List every line below containing "fixes".

[[ TASK DATA, beginning ]]

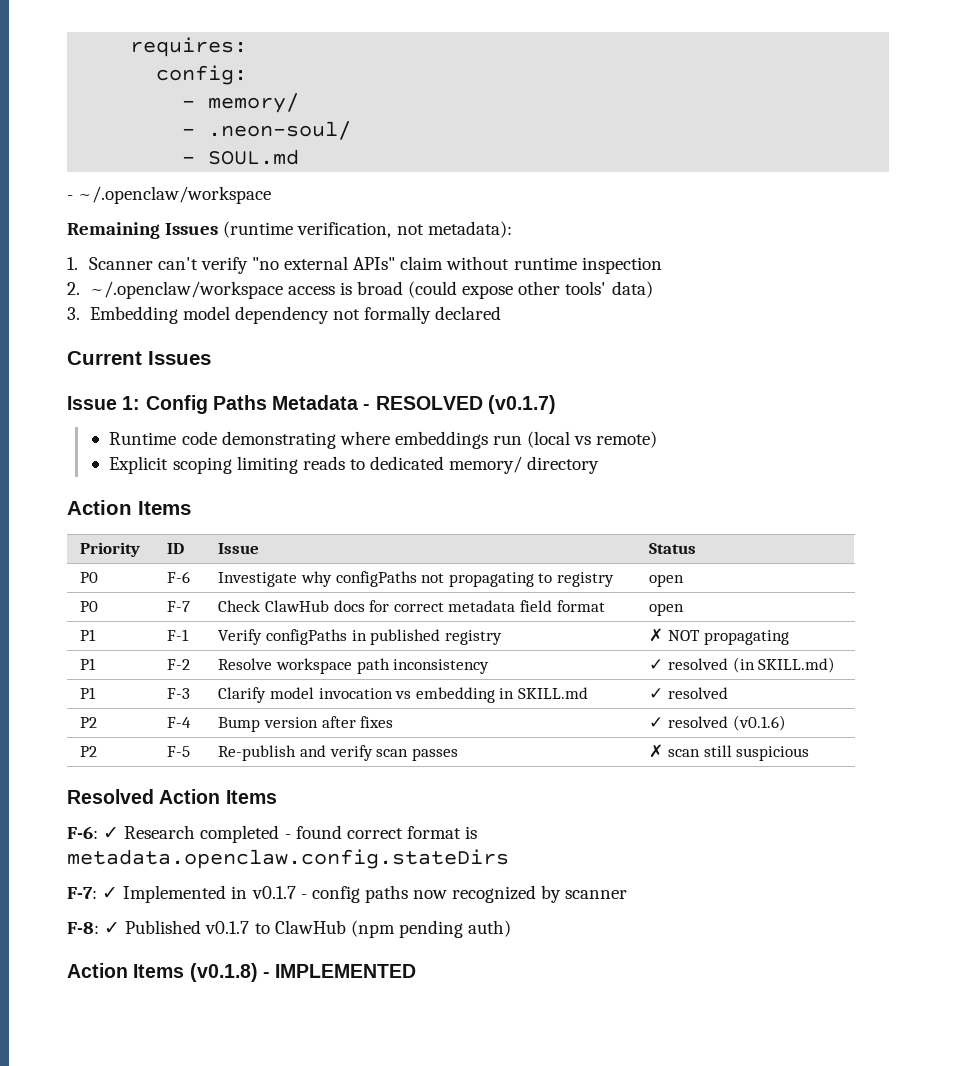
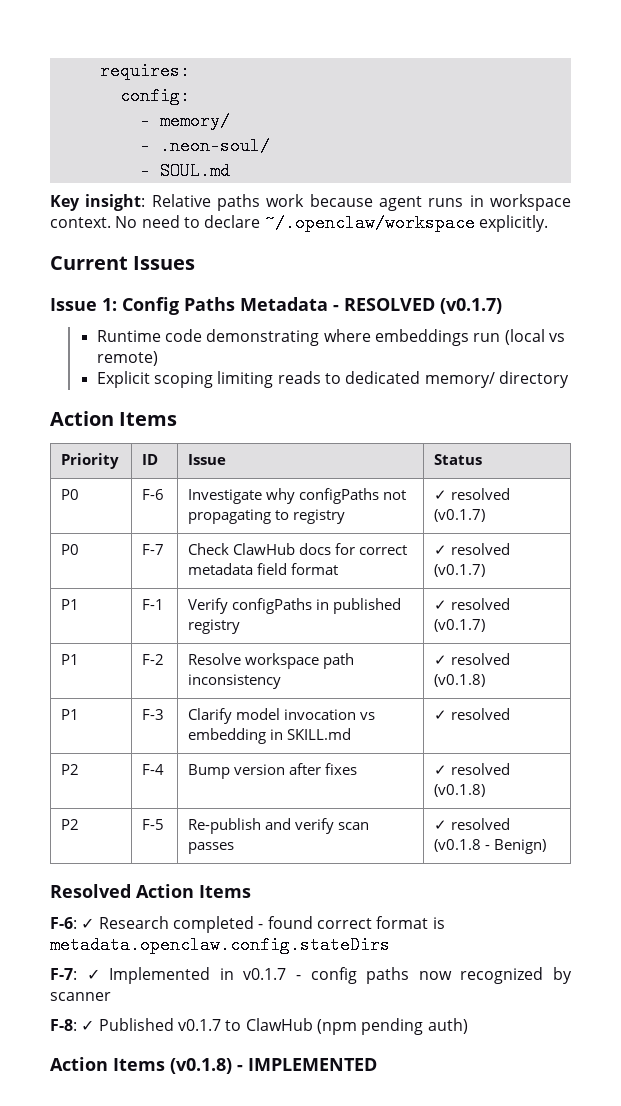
- - ~/.openclaw/workspace
- Remaining Issues (runtime verification, not metadata):
- 1. Scanner can't verify "no external APIs" claim without runtime inspection
- 2. ~/.openclaw/workspace access is broad (could expose other tools' data)
- 3. Embedding model dependency not formally declared
+ Key insight: Relative paths work because agent runs in workspace context. No need to declare ~/.openclaw/workspace explicitly.
- P0 | F-6 | Investigate why configPaths not propagating to registry | open
+ P0 | F-6 | Investigate why configPaths not propagating to registry | ✓ resolved (v0.1.7)
- P0 | F-7 | Check ClawHub docs for correct metadata field format | open
+ P0 | F-7 | Check ClawHub docs for correct metadata field format | ✓ resolved (v0.1.7)
- P1 | F-1 | Verify configPaths in published registry | ✗ NOT propagating
+ P1 | F-1 | Verify configPaths in published registry | ✓ resolved (v0.1.7)
- P1 | F-2 | Resolve workspace path inconsistency | ✓ resolved (in SKILL.md)
+ P1 | F-2 | Resolve workspace path inconsistency | ✓ resolved (v0.1.8)
- P2 | F-4 | Bump version after fixes | ✓ resolved (v0.1.6)
+ P2 | F-4 | Bump version after fixes | ✓ resolved (v0.1.8)
- P2 | F-5 | Re-publish and verify scan passes | ✗ scan still suspicious
+ P2 | F-5 | Re-publish and verify scan passes | ✓ resolved (v0.1.8 - Benign)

[[ TASK DATA, end ]]

* EXERCISE OUTPUT:
- P2 | F-4 | Bump version after fixes | ✓ resolved (v0.1.6)
+ P2 | F-4 | Bump version after fixes | ✓ resolved (v0.1.8)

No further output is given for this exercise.